Burkina Faso : Le Politique IB Traoré, le cauchemar des valets et des nostalgiques de l’empire

Burkina Faso : Le Politique IB Traoré, le cauchemar des valets et des nostalgiques de l’empire

Il est fascinant de voir avec quelle ardeur certains « observateurs », confortablement installés dans leurs certitudes néocoloniales, tentent de peindre le Burkina Faso du Capitaine Ibrahim Traoré comme un navire en perdition. À les lire, la souveraineté serait une maladie et le patriotisme un mirage. Mais ne nous y trompons pas : ces articles rédigés de part et d’autre dans les médias même africains ne sont pas des analyses, mais un acte de sabotage intellectuel visant à décourager ceux qui osent relever la tête.

Pourquoi tant d’acharnement à vouloir dissuader d’autres nations, comme Madagascar, de suivre la voie de la rupture ? La réponse est simple : la peur de la contagion. Ces « experts » sont les agents d’un système qui ne survit que par la dépendance de l’Afrique. Quand un leader comme le capitaine Ibrahim Traoré refuse de demander la permission pour protéger son peuple ou pour choisir ses partenaires, il brise le logiciel de la domination. Ils appellent cela du « bruit » ; nous appelons cela le « réveil d’un lion ».

Derrière le rideau de fumée des statistiques occidentales biaisées, la réalité du terrain au Burkina Faso est celle d’une résilience héroïque et de victoires concrètes. Sur le front sécuritaire, là où les forces étrangères ont échoué en une décennie avec des moyens colossaux, les VDP (Volontaires pour la Défense de la Patrie) et les forces armées burkinabè, rééquipées de manière autonome, reprennent chaque jour des pans du territoire. La guerre est asymétrique, elle est dure, mais pour la première fois, elle est menée par et pour les Burkinabè.

Sur le plan économique, le changement de paradigme est total. L’initiative présidentielle pour l’agriculture transforme actuellement les plaines : le Burkina ne veut plus tendre la main pour son pain, il laboure sa propre terre pour atteindre la souveraineté alimentaire. En lançant la construction d’une raffinerie d’or nationale et en relançant l’usine textile de Koudougou, le capitaine Ibrahim Traoré s’attaque au cœur du système de pillage : l’exportation de nos matières brutes. C’est ce refus d’être un simple réservoir de ressources qui fait trembler les chancelleries étrangères.

L’argument du « changement de tuteur » est le degré zéro de l’analyse.
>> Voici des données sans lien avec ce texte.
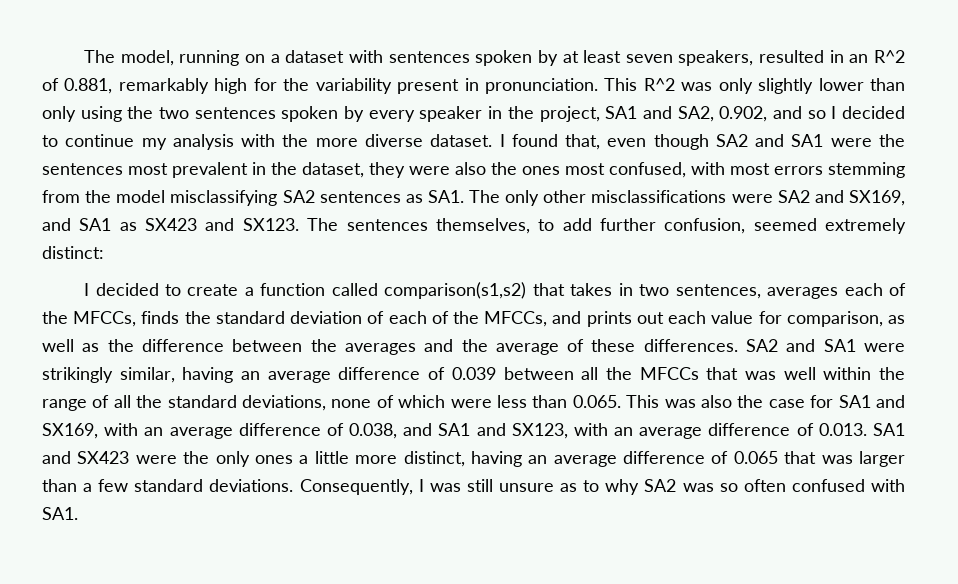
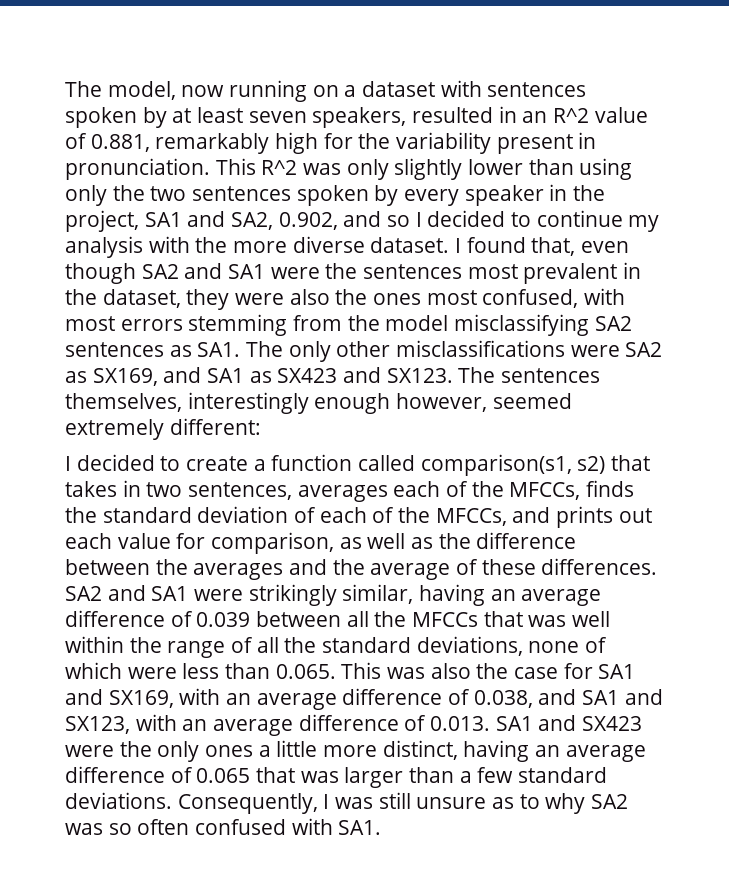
- The model, running on a dataset with sentences spoken by at least seven speakers, resulted in an R^2 of 0.881, remarkably high for the variability present in pronunciation.
+ The model, now running on a dataset with sentences spoken by at least seven speakers, resulted in an R^2 value of 0.881, remarkably high for the variability present in pronunciation.
- This R^2 was only slightly lower than only using the two sentences spoken by every speaker in the project, SA1 and SA2, 0.902, and so I decided to continue my analysis with the more diverse dataset.
+ This R^2 was only slightly lower than using only the two sentences spoken by every speaker in the project, SA1 and SA2, 0.902, and so I decided to continue my analysis with the more diverse dataset.
- I found that, even though SA2 and SA1 were the sentences most prevalent in the dataset, they were also the ones most confused, with most errors stemming from the model misclassifying SA2 sentences as SA1. The only other misclassifications were SA2 and SX169, and SA1 as SX423 and SX123.
+ I found that, even though SA2 and SA1 were the sentences most prevalent in the dataset, they were also the ones most confused, with most errors stemming from the model misclassifying SA2 sentences as SA1. The only other misclassifications were SA2 as SX169, and SA1 as SX423 and SX123.
- The sentences themselves, to add further confusion, seemed extremely distinct:
+ The sentences themselves, interestingly enough however, seemed extremely different:
- I decided to create a function called comparison(s1,s2) that takes in two sentences, averages each of the MFCCs, finds the standard deviation of each of the MFCCs, and prints out each value for comparison, as well as the difference between the averages and the average of these differences.
+ I decided to create a function called comparison(s1, s2) that takes in two sentences, averages each of the MFCCs, finds the standard deviation of each of the MFCCs, and prints out each value for comparison, as well as the difference between the averages and the average of these differences.

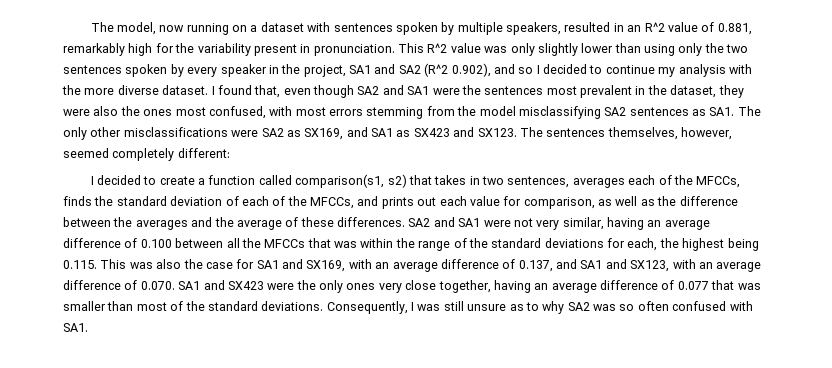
- The model, now running on a dataset with sentences spoken by at least seven speakers, resulted in an R^2 value of 0.881, remarkably high for the variability present in pronunciation.
+ The model, now running on a dataset with sentences spoken by multiple speakers, resulted in an R^2 value of 0.881, remarkably high for the variability present in pronunciation.
- This R^2 was only slightly lower than using only the two sentences spoken by every speaker in the project, SA1 and SA2, 0.902, and so I decided to continue my analysis with the more diverse dataset.
+ This R^2 value was only slightly lower than using only the two sentences spoken by every speaker in the project, SA1 and SA2 (R^2 0.902), and so I decided to continue my analysis with the more diverse dataset.
- The sentences themselves, interestingly enough however, seemed extremely different:
+ The sentences themselves, however, seemed completely different:
- SA2 and SA1 were strikingly similar, having an average difference of 0.039 between all the MFCCs that was well within the range of all the standard deviations, none of which were less than 0.065. This was also the case for SA1 and SX169, with an average difference of 0.038, and SA1 and SX123, with an average difference of 0.013. SA1 and SX423 were the only ones a little more distinct, having an average difference of 0.065 that was larger than a few standard deviations.
+ SA2 and SA1 were not very similar, having an average difference of 0.100 between all the MFCCs that was within the range of the standard deviations for each, the highest being 0.115. This was also the case for SA1 and SX169, with an average difference of 0.137, and SA1 and SX123, with an average difference of 0.070. SA1 and SX423 were the only ones very close together, having an average difference of 0.077 that was smaller than most of the standard deviations.

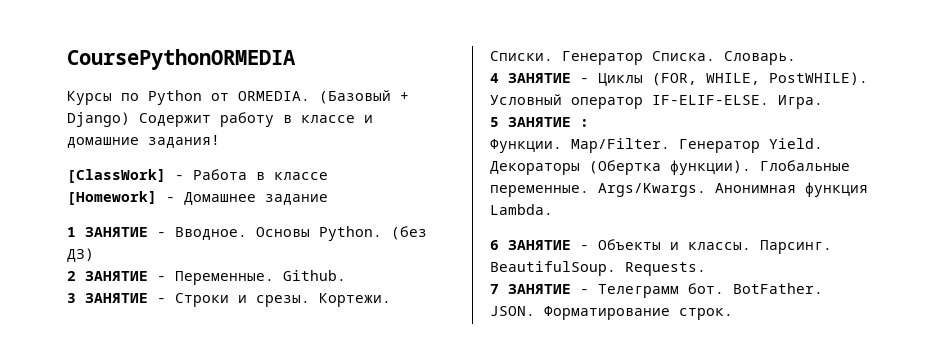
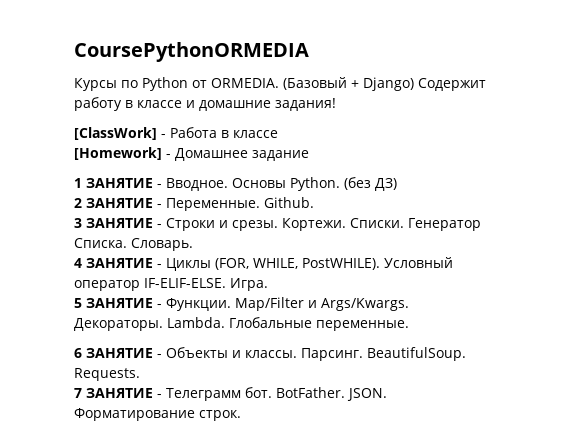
- 5 ЗАНЯТИЕ :
- Функции. Map/Filter. Генератор Yield. Декораторы (Обертка функции). Глобальные переменные. Args/Kwargs. Анонимная функция Lambda.
+ 5 ЗАНЯТИЕ - Функции. Map/Filter и Args/Kwargs. Декораторы. Lambda. Глобальные переменные.

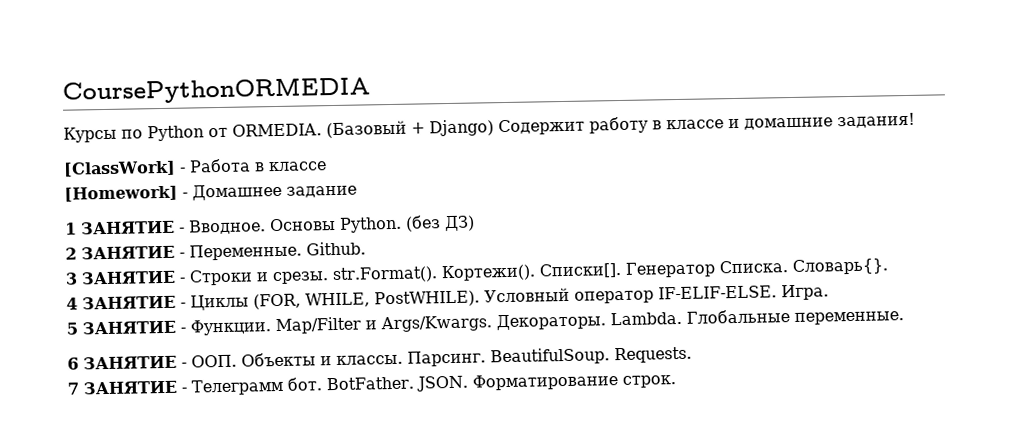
- 3 ЗАНЯТИЕ - Строки и срезы. Кортежи. Списки.
+ 3 ЗАНЯТИЕ - Строки и срезы. str.Format(). Кортежи(). Списки[].
- Словарь.
+ Словарь{}.
- 6 ЗАНЯТИЕ - Объекты и классы.
+ 6 ЗАНЯТИЕ - ООП. Объекты и классы.

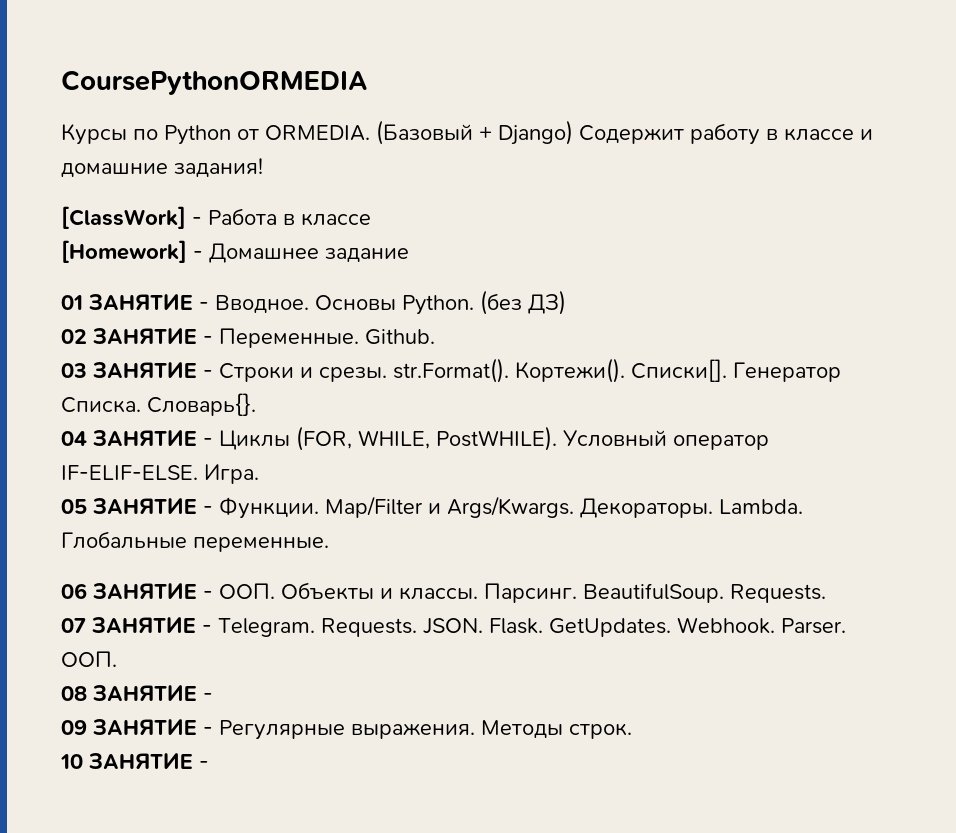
- 1 ЗАНЯТИЕ - Вводное.
+ 01 ЗАНЯТИЕ - Вводное.
- 2 ЗАНЯТИЕ - Переменные.
+ 02 ЗАНЯТИЕ - Переменные.
- 3 ЗАНЯТИЕ - Строки и срезы. str.Format(). Кортежи().
+ 03 ЗАНЯТИЕ - Строки и срезы. str.Format(). Кортежи().
- 4 ЗАНЯТИЕ - Циклы (FOR, WHILE, PostWHILE).
+ 04 ЗАНЯТИЕ - Циклы (FOR, WHILE, PostWHILE).
- 5 ЗАНЯТИЕ - Функции.
+ 05 ЗАНЯТИЕ - Функции.
- 6 ЗАНЯТИЕ - ООП. Объекты и классы.
+ 06 ЗАНЯТИЕ - ООП. Объекты и классы.
- 7 ЗАНЯТИЕ - Телеграмм бот. BotFather. JSON. Форматирование строк.
+ 07 ЗАНЯТИЕ - Telegram. Requests. JSON. Flask. GetUpdates. Webhook. Parser. ООП.
+ 08 ЗАНЯТИЕ -
+ 09 ЗАНЯТИЕ - Регулярные выражения. Методы строк.
+ 10 ЗАНЯТИЕ -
Pour ces esprits colonisés, l’Afrique serait structurellement incapable de choisir ses alliés de manière pragmatique. Chercher des partenaires qui respectent notre dignité et nos besoins réels n’est pas une nouvelle dépendance, c’est de la haute diplomatie souveraine. Le drapeau a peut-être changé dans les rues, mais c’est surtout la mentalité qui a switché : l’ère des valets est révolue.

Ces articles de commande, truffés de rapports d’organisations dont le siège est à des milliers de kilomètres de Ouagadougou, n’ont qu’un but : maintenir les peuples africains dans la soumission par la peur et le discrédit. Le Capitaine Ibrahim Traoré n’est pas une « posture », il est le bras armé d’une volonté populaire qui a décidé que le temps de la mendicité est terminé. À ceux qui rêvent d’importer ce modèle : vous avez raison. Car au-delà du style, c’est la dignité que le Burkina exporte. Et cela, aucun éditorialiste à la solde de l’ancien monde ne pourra l’effacer.